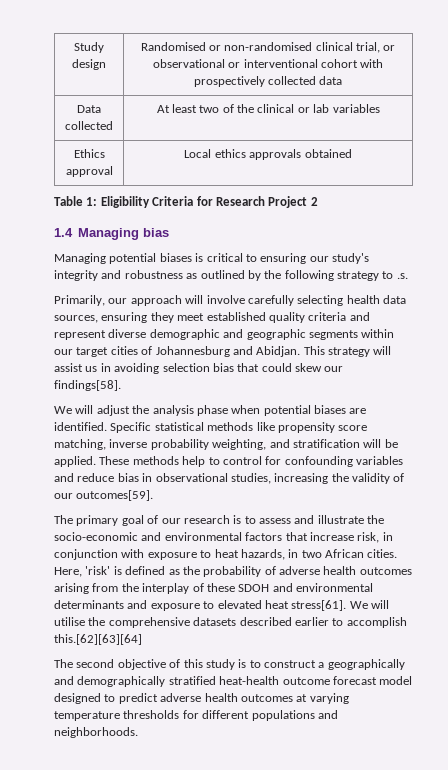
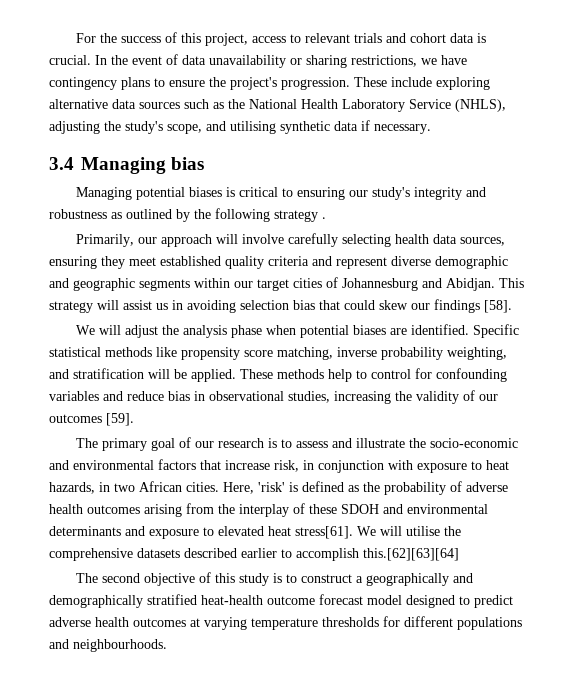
- Study design | Randomised or non-randomised clinical trial, or observational or interventional cohort with prospectively collected data
- Data collected | At least two of the clinical or lab variables
- Ethics approval | Local ethics approvals obtained
- Table 1: Eligibility Criteria for Research Project 2
- 1.4 Managing bias
+ For the success of this project, access to relevant trials and cohort data is crucial. In the event of data unavailability or sharing restrictions, we have contingency plans to ensure the project's progression. These include exploring alternative data sources such as the National Health Laboratory Service (NHLS), adjusting the study's scope, and utilising synthetic data if necessary.
+ 3.4 Managing bias
- Managing potential biases is critical to ensuring our study's integrity and robustness as outlined by the following strategy to .s.
+ Managing potential biases is critical to ensuring our study's integrity and robustness as outlined by the following strategy .
- This strategy will assist us in avoiding selection bias that could skew our findings[58].
+ This strategy will assist us in avoiding selection bias that could skew our findings [58].
- These methods help to control for confounding variables and reduce bias in observational studies, increasing the validity of our outcomes[59].
+ These methods help to control for confounding variables and reduce bias in observational studies, increasing the validity of our outcomes [59].
- The second objective of this study is to construct a geographically and demographically stratified heat-health outcome forecast model designed to predict adverse health outcomes at varying temperature thresholds for different populations and neighborhoods.
+ The second objective of this study is to construct a geographically and demographically stratified heat-health outcome forecast model designed to predict adverse health outcomes at varying temperature thresholds for different populations and neighbourhoods.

▶ **WORK TASK**
From the entries above, extract only the lines running from the one containing "- Managing potential" through the one containing "our findings [58].", inclusive.

▶ **THE COMPLETED TASK**
- Managing potential biases is critical to ensuring our study's integrity and robustness as outlined by the following strategy to .s.
+ Managing potential biases is critical to ensuring our study's integrity and robustness as outlined by the following strategy .
- This strategy will assist us in avoiding selection bias that could skew our findings[58].
+ This strategy will assist us in avoiding selection bias that could skew our findings [58].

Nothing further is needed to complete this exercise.